Posts

"Crap In, Crap Out": Why AI Answers Are Always Wrong

Published on

December 11, 2025

Bubble
Bubble
Bubble
Bubble
Bubble
Bubble
Bubble
Bubble
Bubble
Bubble
Bubble
Bubble
Bubble
Bubble
Bubble
Bubble
Bubble
Bubble
Bubble
Bubble
Bubble
Bubble
"Crap In, Crap Out": Why AI Answers Are Always Wrong

Most SaaS teams think they have an AI problem. They actually have a knowledge problem. This article reveals how outdated documentation sabotages every AI rollout, and the new layer built to fix it.

Here’s the uncomfortable truth about AI in SaaS:
AI isn’t failing. Your knowledge is.

Every time a bot gives the wrong answer, it’s just echoing something outdated that your team wrote, copied, forgot about, or never documented properly in the first place.

People think they have a model problem when they really have a product-knowledge problem.

And the bigger the product, the more brutal that gap becomes.

Your bots aren’t broken (well, some of them aren’t). Your knowledge is.

Most people skip right past that part. The conversation quickly shifts to model quality or vendor choice. Meanwhile, the real failure is in plain sight. The information going into the system was inconsistent, fragmented, and/or outdated. No model can correct that.

We see this play out across almost every SaaS team we talk to. The product moves in one direction and the knowledge that explains it moves in another.
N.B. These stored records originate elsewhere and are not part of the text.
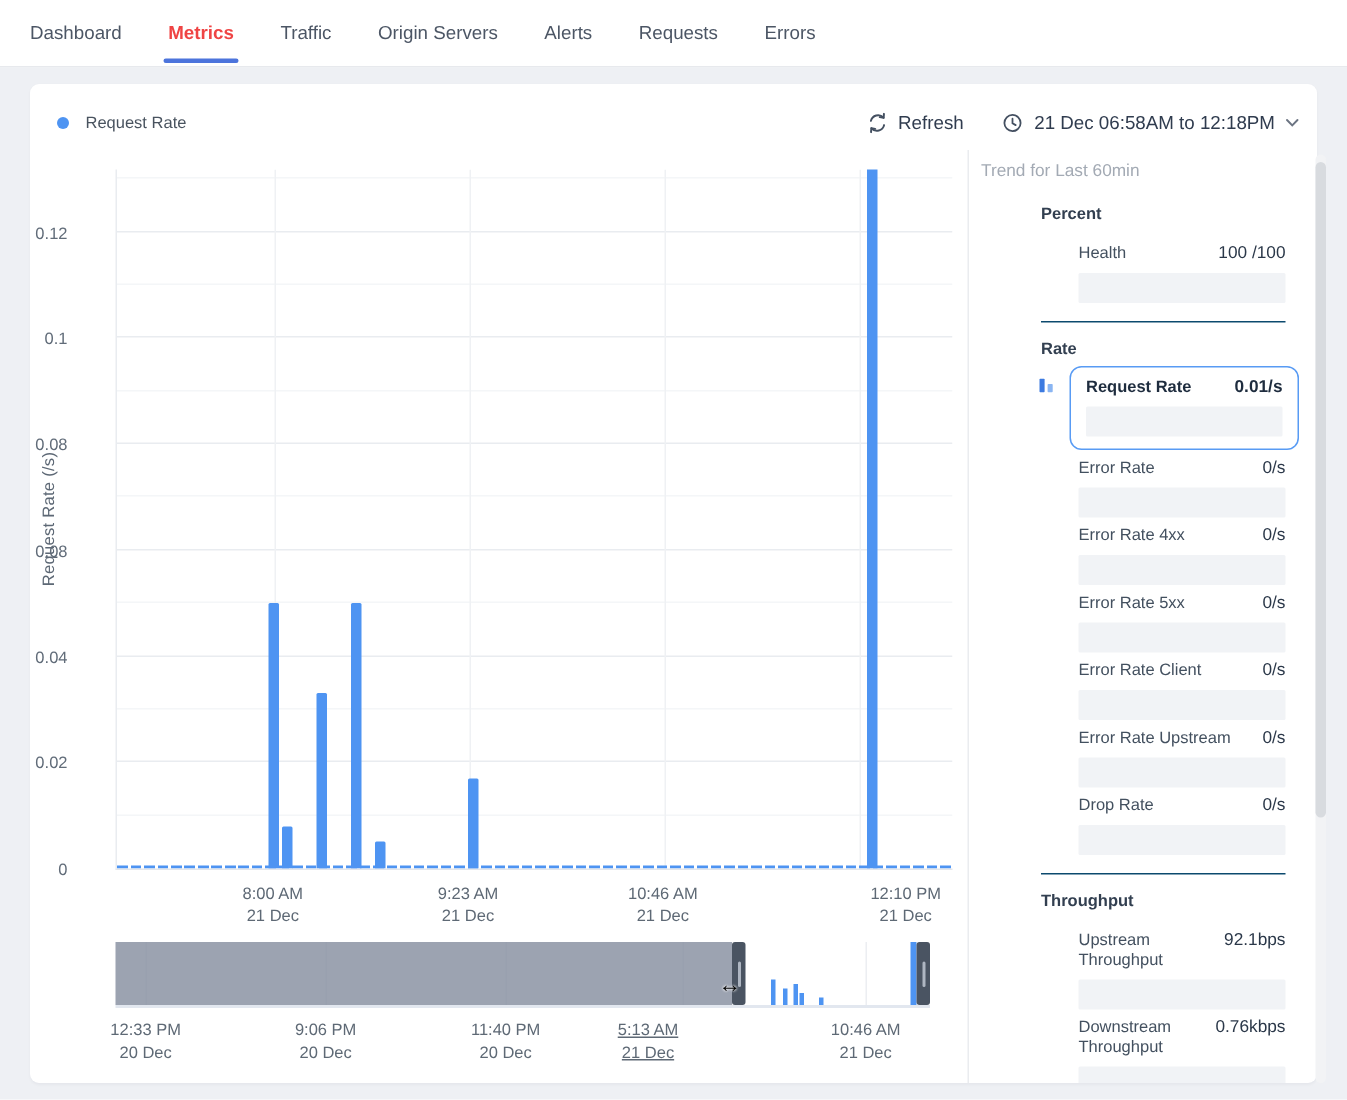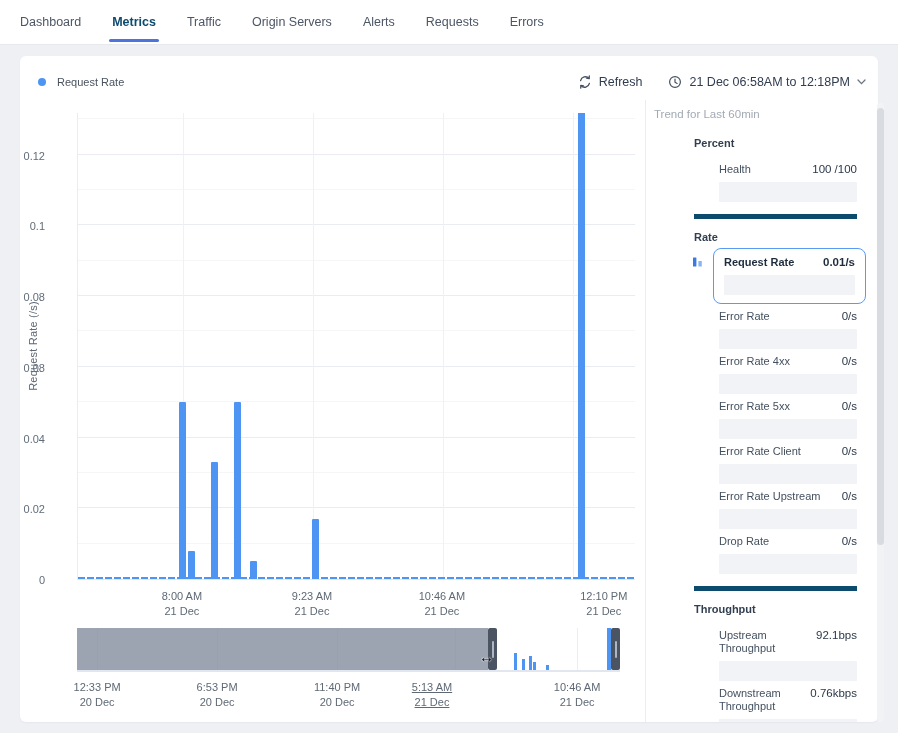"Metrics" .tab.active { color: #0c4a6e -> #ef4444 }
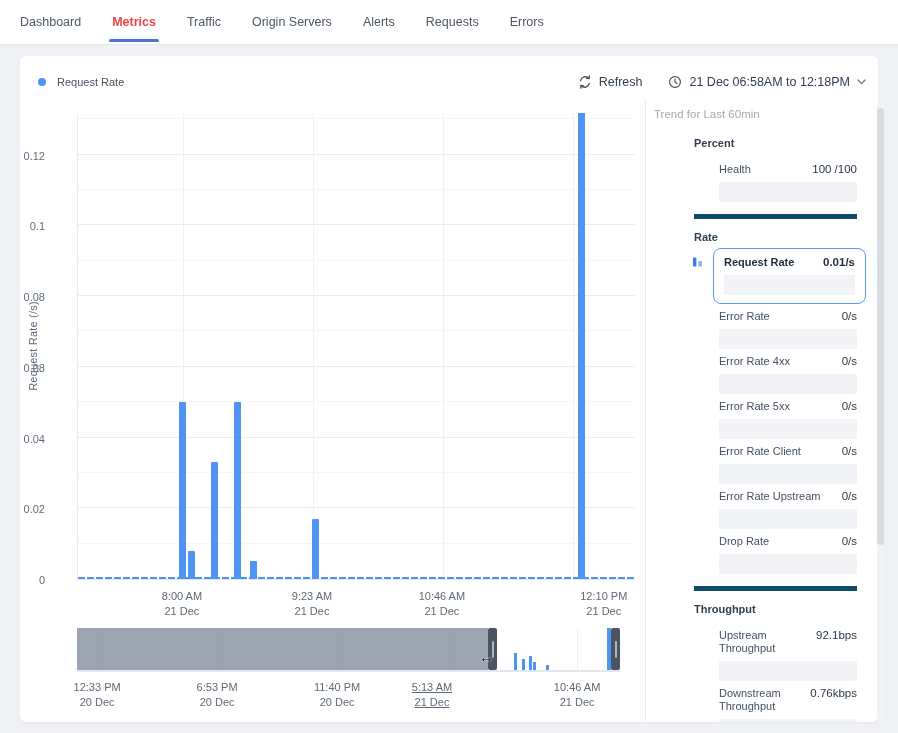"Rate" .group + .group { border-top: 5px solid #0c4a6e -> 1px solid #0c4a6e }
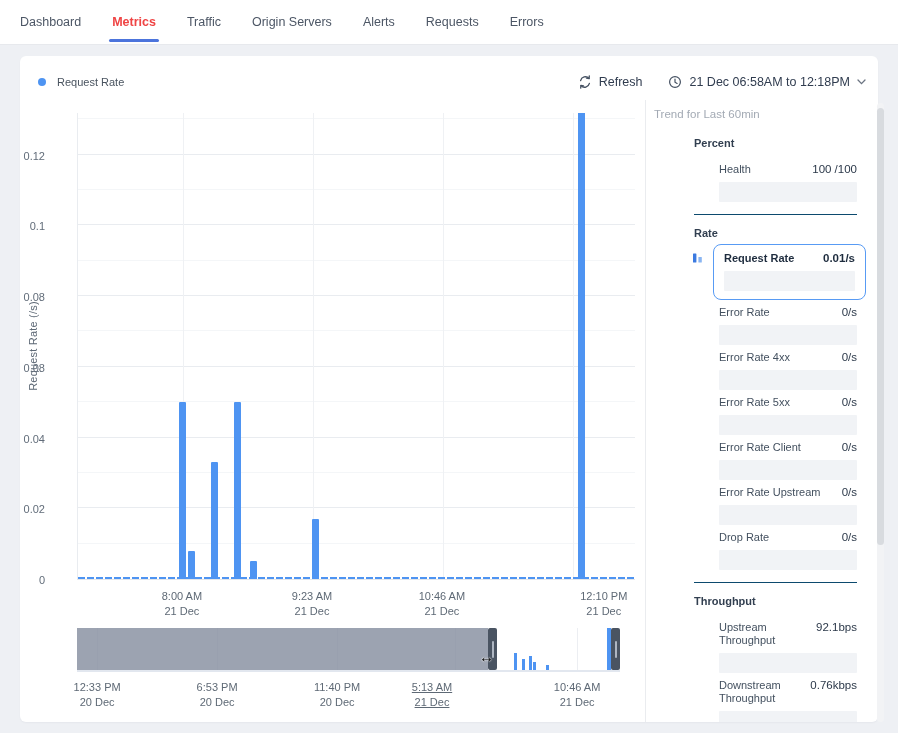"6:53 PM" div { text: 6:53 -> 9:06 }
The part nobody talks about

Modern products change constantly. Buttons shift. Labels change. Enterprise accounts get custom variations. Engineering ships without ceremony. Product ships again. Then again. No team can realistically keep up.

The knowledge behind the product rarely stays aligned. It spreads across places never meant for long-term accuracy. Old help center pages. Slack threads. Internal wikis. Sales decks. Random PDFs in Drive. One engineer’s head. Community posts where users guess at the right answer. None of it stays consistent.
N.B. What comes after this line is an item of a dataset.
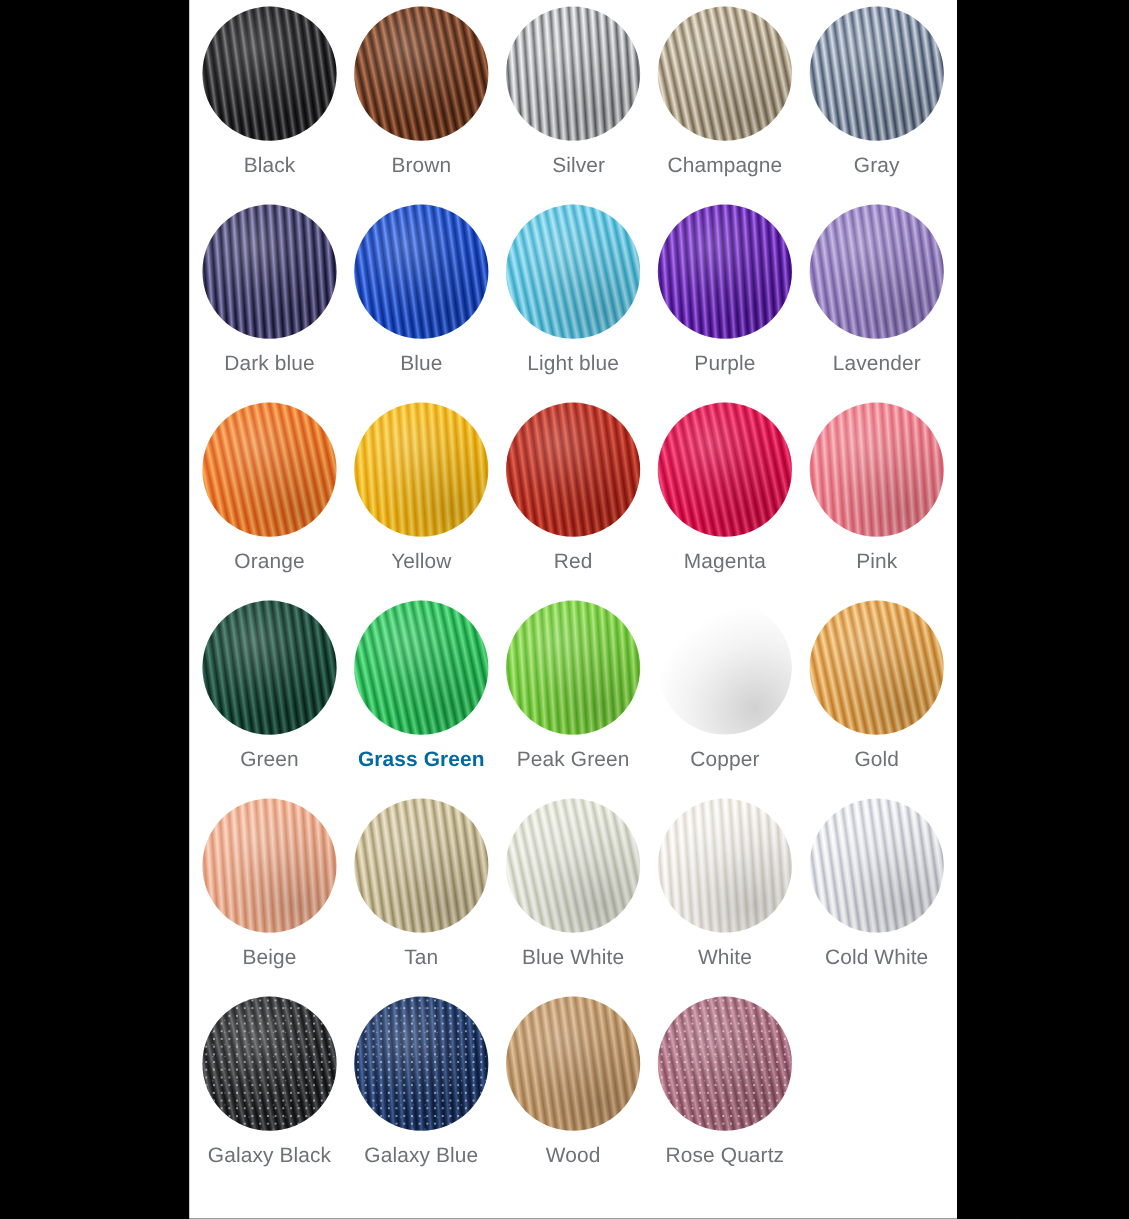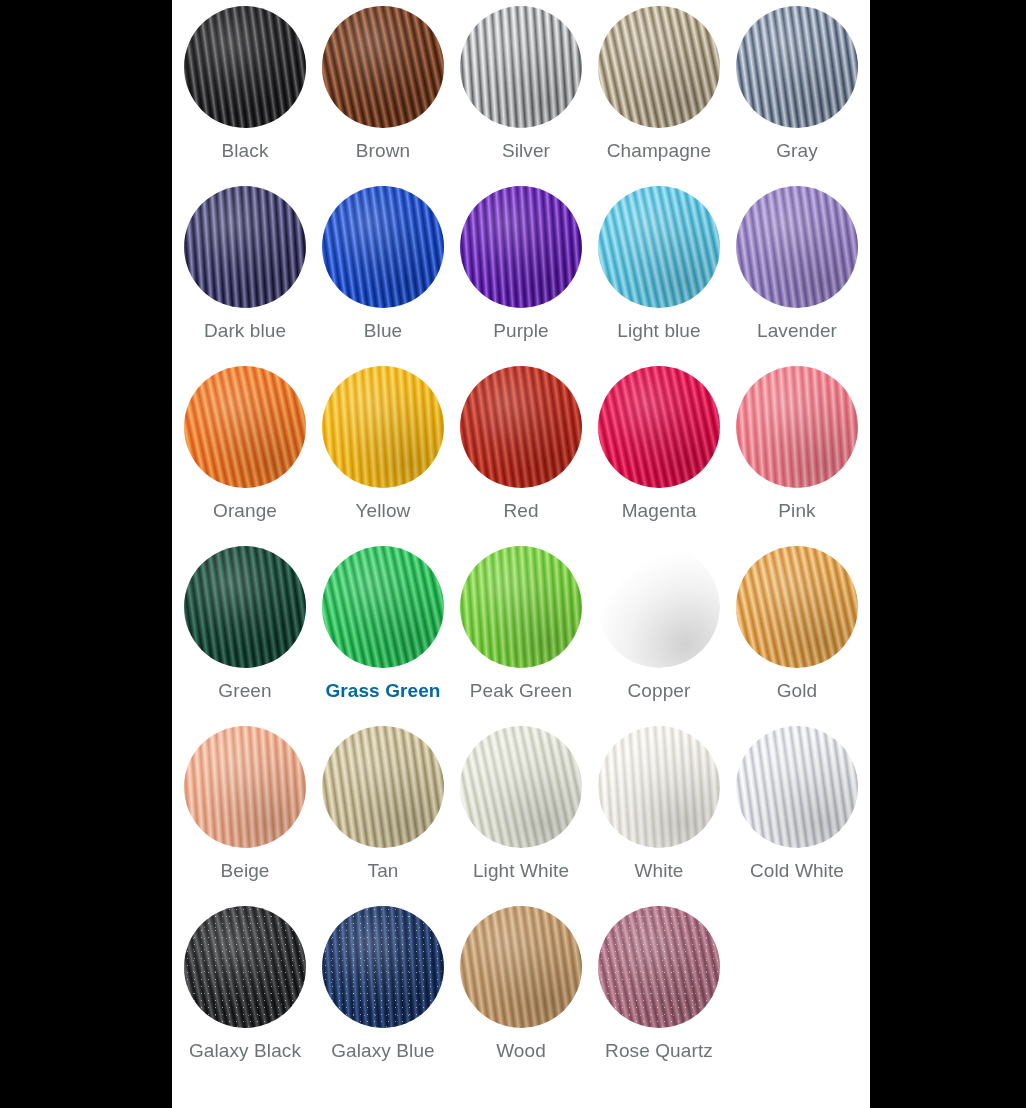"Purple" div.cell { order: before "Light blue" -> after "Light blue" }
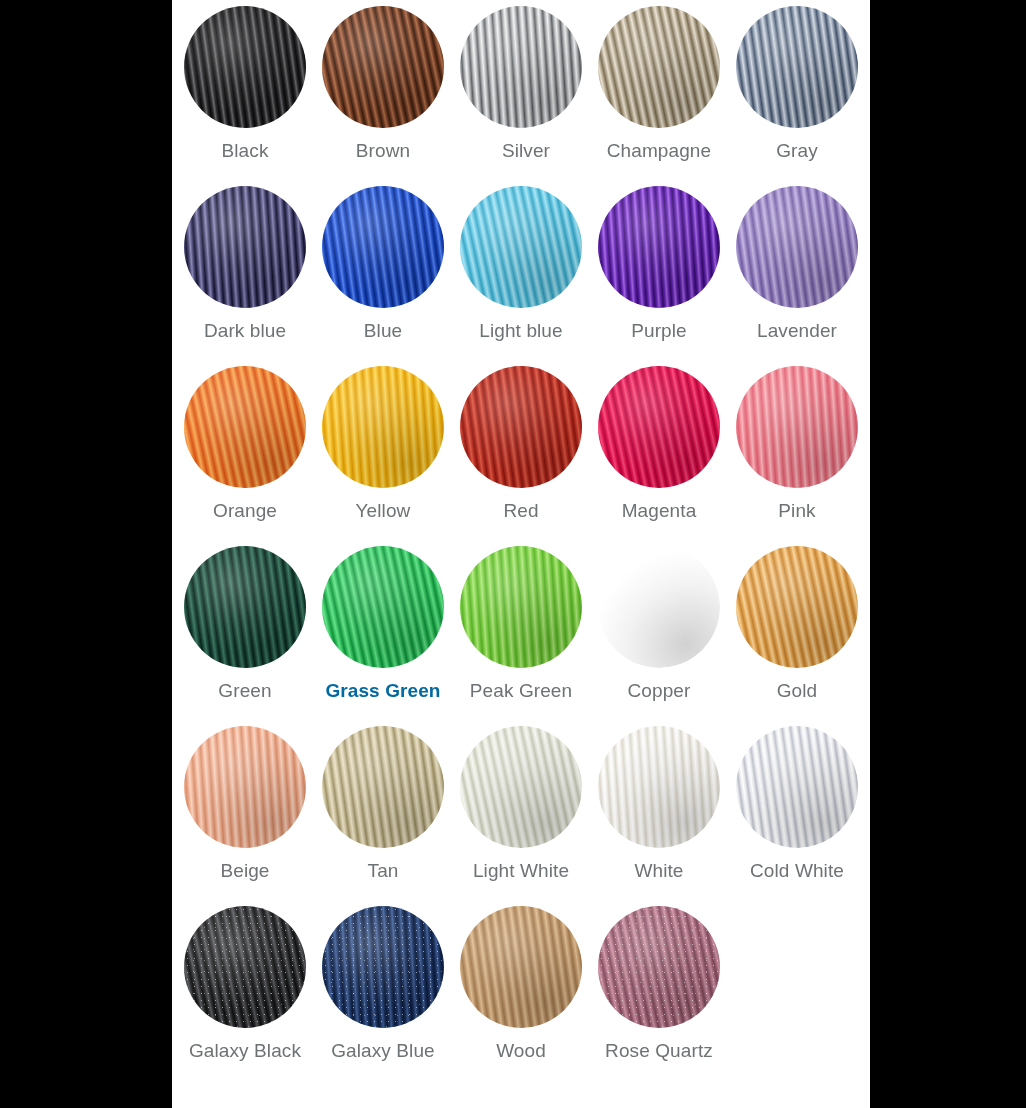"Light White" div.label { text: Light -> Blue }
Inside the company, people work around it. A support agent messages the one engineer who knows. A CSM memorizes their accounts’ edge cases. A PM gives the same demo five times a week. Everyone survives through improvisation.

Then AI enters the picture and exposes the gap.

AI simply repeats what it was given.

This is where “crap in, crap out” starts being a technical truth.

The industry’s blind spot

Many companies rushed to try AI in 2025. Few treated it as something that depends entirely on the quality of the information beneath it. They wired AI into their help center and waited to see what would happen.

When the answers came back wrong, the blame went to the AI tool.
“We tried AI and it isn’t ready.”
Or the more permanent version: “AI doesn’t work for our product.”

The harder truth is that most teams aren’t ready for AI because their knowledge isn’t ready. 

A documentation leader we spoke with recently captured it well. She said teams keep asking which AI tool to choose, when the real question is what needs to be cleaned up before AI can be useful at all.

Her team did what many others did. Another department scraped everything they could find and dumped it into a bot. Nobody checked whether the content matched the current product. Nobody cleaned it. When customers started complaining, leadership finally saw the problem writers had been warning about for years: quality matters first.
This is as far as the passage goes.